World trade in Liquefied Natural Gas (LNG) will grow at an annual rate of seven to eight percent over the next 10 years, a senior BP Amoco Plc executive said last week. "The large LNG projects that people talk about in Egypt, Iran and Indonesia will support this growth," said Anne Quinn, group vice president of power and gas at an industry conference in Paris.
The projects include a $1 billion LNG plant due to be built near Alexandria in Egypt, two major LNG projects in Iran set to produce up to 15 million tons of gas by 2005, and Qatari plans to increase LNG production to 30 million tons from 13 million tons within the next four to seven years.

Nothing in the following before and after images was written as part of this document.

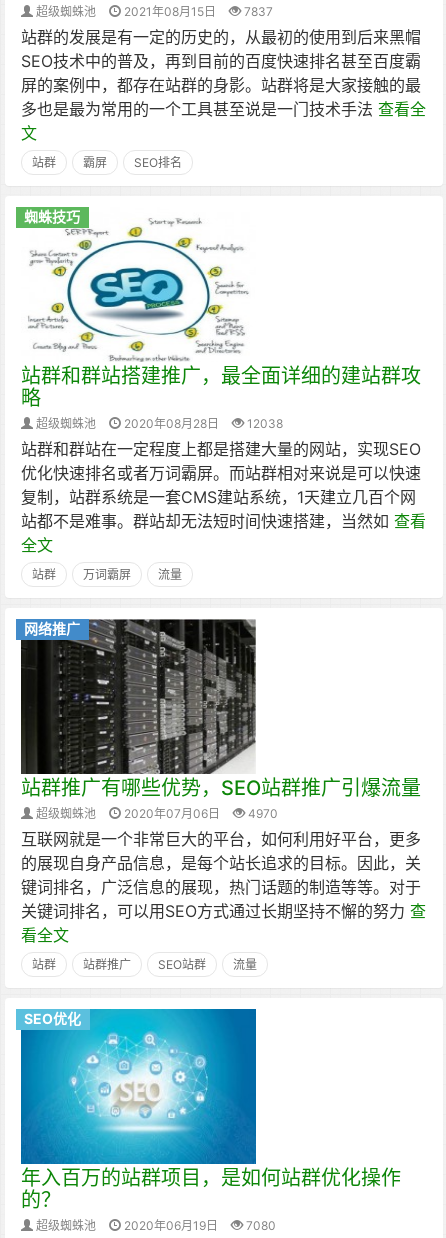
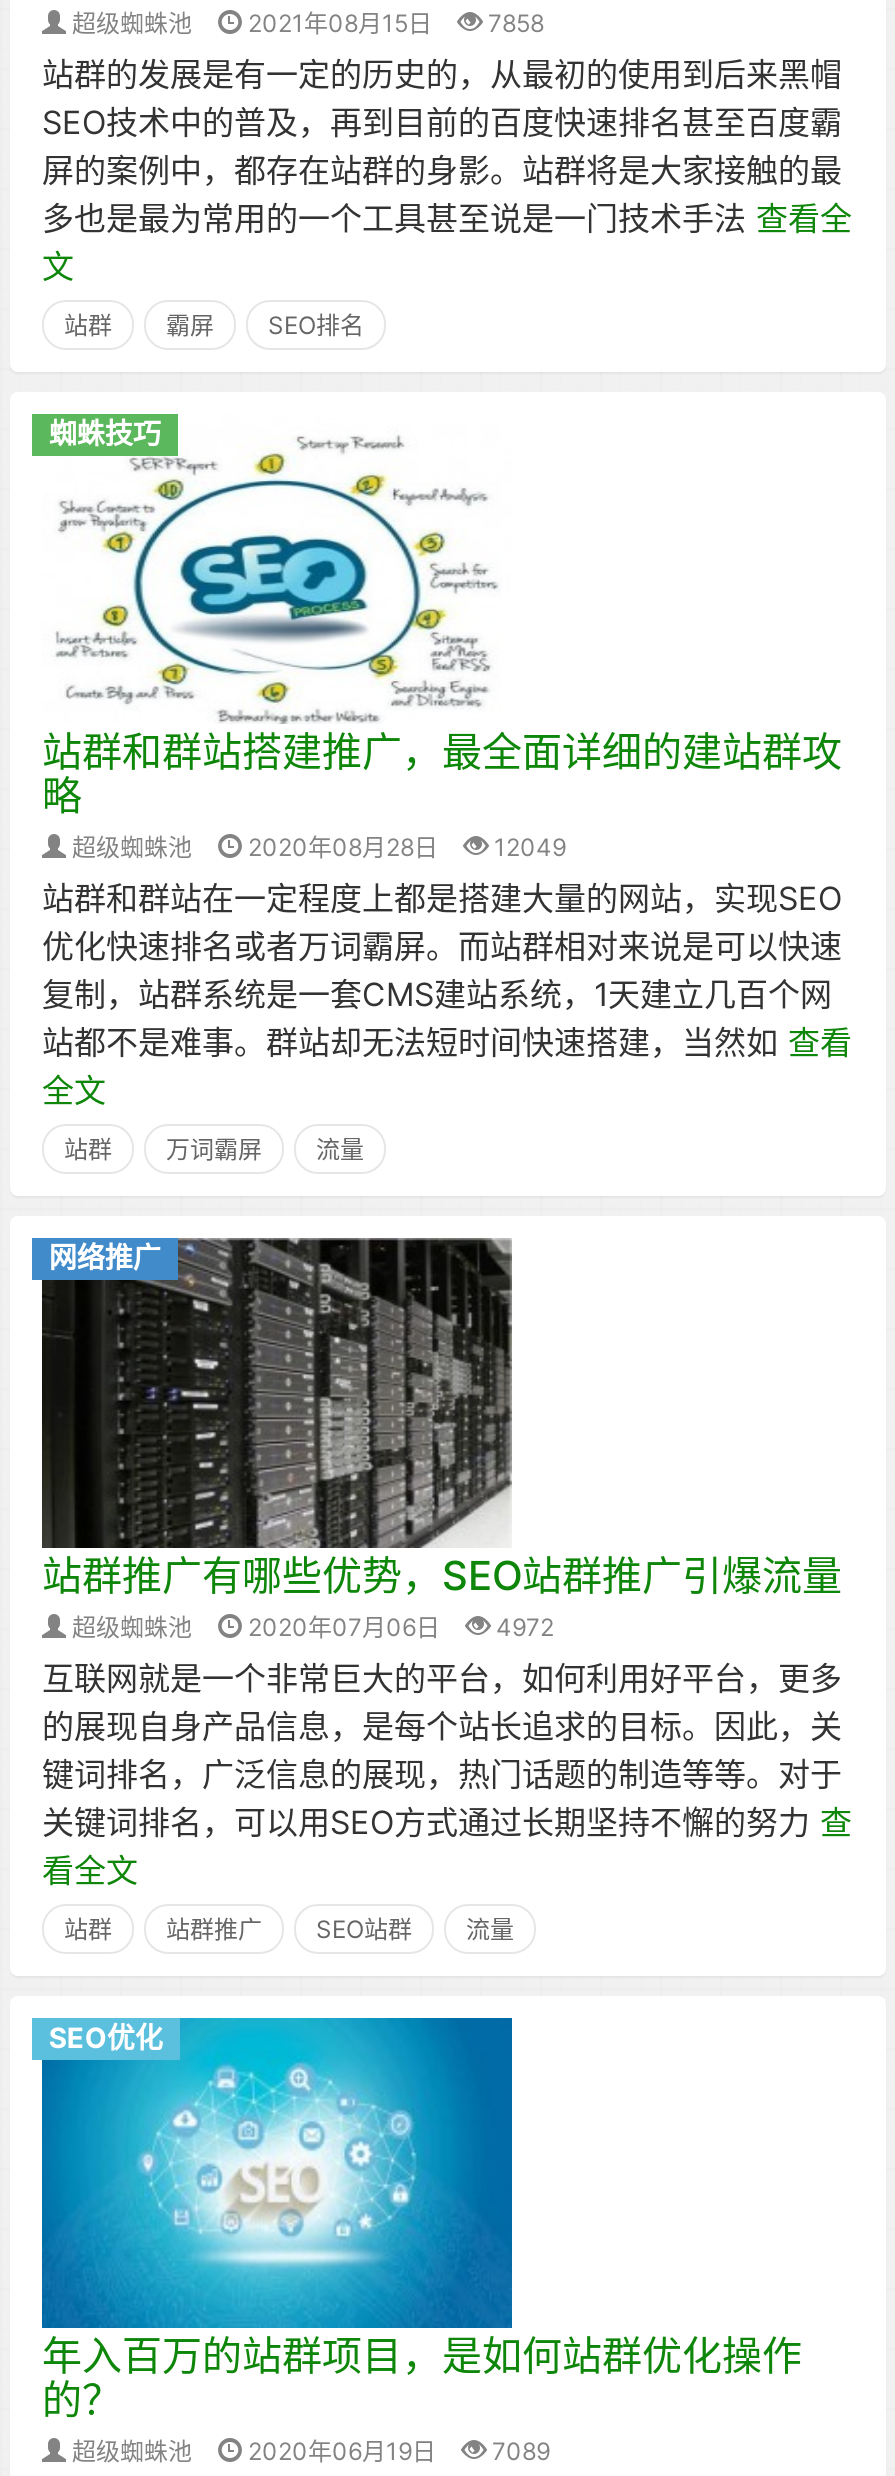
- 超级蜘蛛池 2021年08月15日 7837
+ 超级蜘蛛池 2021年08月15日 7858

- 超级蜘蛛池 2020年08月28日 12038
+ 超级蜘蛛池 2020年08月28日 12049

- 超级蜘蛛池 2020年07月06日 4970
+ 超级蜘蛛池 2020年07月06日 4972

- 超级蜘蛛池 2020年06月19日 7080
+ 超级蜘蛛池 2020年06月19日 7089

BP is currently short-listed in a tender to win a Chinese contract worth about $860 million to build an LNG plant and pipeline in Shenzhen, Guangdong Province.
Quinn said for distances over 5,000 km LNG was becoming competitive against pipelines.
Traditionally LNG has been expensive because of high freight rates for LNG carriers, but with the prospect of global growth more tankers are expected to be built which should cut charter costs.
Quinn said natural gas trade as a whole had grown by 60 percent since 1990, and that the number of countries where it was traded had increased by the same percentage.
International trade in natural gas has blossomed due to a liberalization process both in the U.S. and Europe which has led to the formation of regional spot markets on both sides of the Atlantic.